Разумеется, отношения между командиром и его подчиненными – это не дружба, а война – не пикник. Между стратегом и исполнителями его плана не может быть равенства и полного взаимопонимания, и притом не просто в силу формальностей воинской субординации, а вследствие самого существа стратегического действия. Сунь-цзы не раз подчеркивает, что мудрый стратег обладает знанием, которое недоступно «множеству людей» (то есть не является общепонятным и общедоступным), что рядовые воины «могут одержать победу, но не могут знать причин победы». Не следует ли в таком случае предположить, что Сунь-цзы имел в виду именно то, что говорил, когда утверждал, что полководец – подобно, кстати сказать, добродетельному правителю – должен относиться к своим воинам «как к младенцам» и «любимым сыновьям»? Разве взрослые не любят в детях прежде всего их невинность, которая так часто предстает наивностью, то есть неким внутренним недостатком знания?
Собственно, доверие только и возможно там, где нет полного взаимопонимания. Более того, Сунь-цзы настаивает на том, что полководец просто обязан держать своих воинов в неведении относительно содержания и целей операции: он должен побольше говорить о выгодах, которые она сулит, и умалчивать о возможных опасностях. Если нужно, он может заставить своих людей проявлять чудеса храбрости, намеренно поставив их – в интересах общего дела – в безвыходное положение. Ибо там, где нужно выбирать между личными интересами отдельных воинов и судьбой всего войска, он без колебаний должен жертвовать первым.
Экскурс. Исторические корни японского менеджмента
Чтобы понять особенности японского капитализма и японского стиля менеджмента, нужно уяснить условия исторического развития японской культуры. Древние японцы получили письменность, а с нею свод классических для их культурной традиции сочинений от Китая (главным образом, через посредничество Кореи). На протяжении целого тысячелетия японцы оставались, в сущности, скромными, хотя и на редкость усердными учениками китайских учителей. Свою задачу они видели прежде всего в том, чтобы сделать для себя понятными заветы мудрецов Срединного царства и, следовательно, извлечь из них какие-то практические и осмысленные выводы. Этим объясняется преимущественно умственный, отвлеченно-рассудочный характер японского миросознания, в котором преобладает стремление не столько зафиксировать духовный опыт, сколько разъяснить его и извлечь из него полезный урок. Естественно, духовный опыт, наподобие рассмотренного выше постижения «небесного импульса» жизни в китайской традиции, неизбежно сводился в таком случае к интеллектуальной схеме, подкрепляемой истинами здравого смысла. Примечательно, что само слово «понимать» по-японски означает буквально «разделять» ( ва-кару), тогда как в китайском языке «понимание» имело отношение к внутреннему «просветлению» (мин), предполагающему целостное постижение. Современный японский уклад жизни стоит на тщательном разделении иностранных заимствований и собственного культурного наследия, так что поразительная способность японцев перенимать элементы чужих культур, даже их тонкий вкус к иному видению мира не только не подавляет в них чувство собственной исключительности, но в действительности даже укрепляет его.

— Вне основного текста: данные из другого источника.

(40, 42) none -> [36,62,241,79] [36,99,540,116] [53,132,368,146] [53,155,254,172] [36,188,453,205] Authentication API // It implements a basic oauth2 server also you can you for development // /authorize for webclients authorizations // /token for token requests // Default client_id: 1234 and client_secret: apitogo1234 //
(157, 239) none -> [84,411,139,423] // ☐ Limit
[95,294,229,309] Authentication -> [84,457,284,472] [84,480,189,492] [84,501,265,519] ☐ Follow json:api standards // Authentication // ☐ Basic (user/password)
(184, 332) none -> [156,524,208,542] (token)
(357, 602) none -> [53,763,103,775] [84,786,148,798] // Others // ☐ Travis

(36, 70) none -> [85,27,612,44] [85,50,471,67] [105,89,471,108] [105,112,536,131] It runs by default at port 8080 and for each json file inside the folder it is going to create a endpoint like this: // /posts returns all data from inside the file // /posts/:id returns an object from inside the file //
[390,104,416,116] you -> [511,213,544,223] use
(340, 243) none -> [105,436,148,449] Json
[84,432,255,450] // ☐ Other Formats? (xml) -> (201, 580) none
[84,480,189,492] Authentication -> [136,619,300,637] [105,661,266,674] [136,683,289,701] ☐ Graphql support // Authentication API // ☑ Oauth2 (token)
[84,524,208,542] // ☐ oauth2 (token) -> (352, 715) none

Множество свидетельств указывает на то, что культура японцев, воспринявших культурное наследие Китая в его зрелой форме буддийско-конфуцианского синтеза, являет собой пример сознательного проецирования понятийного каркаса традиции на общественную практику людей. Так, эстетический идеал японцев отличается последовательным выстраиванием иллюзии природного бытия, иллюстрирующей саму идею недуальности пустоты и формы, искусности и естественности. Достаточно вспомнить примитивистские фантазии «чайной церемонии» или так называемые «сухие сады», где водный поток символизируется «расчерченным» граблями песком. Если в Китае живопись называли «одной чертой кисти», то японские живописцы начали рисовать картины, буквально являвшие собой одну черту кисти, – круг или единицу. Если в Китае символизм пустоты не отлился в тот или иной образ и допускал сосуществование разных художественных стилей, то в Японии та же символика пустотности, или «значимого отсутствия», сама стала предметом означения и тем самым – частью идеологического истолкования мира. Ни один китайский учитель не мог бы сказать, как делает, например, Миямото Мусаси в заключительных строках своей «Книги Пяти кругов», что сознание, применение и действие – это все сущее, но «дух – это пустота». Ведь пустота беспредметна и не имеет имени. Примечательно, что японцы присвоили высокое звание «пути» (до) конкретным видам искусства и даже ремесла. Как следствие, в Китае искусство было продолжением жизни или, точнее, интуитивно постигаемой «подлинности» жизни. В Японии, наоборот, сама жизнь рассматривалась как продолжение искусства: японская жизнь – это, в сущности, мечта об искусно выстроенной жизни.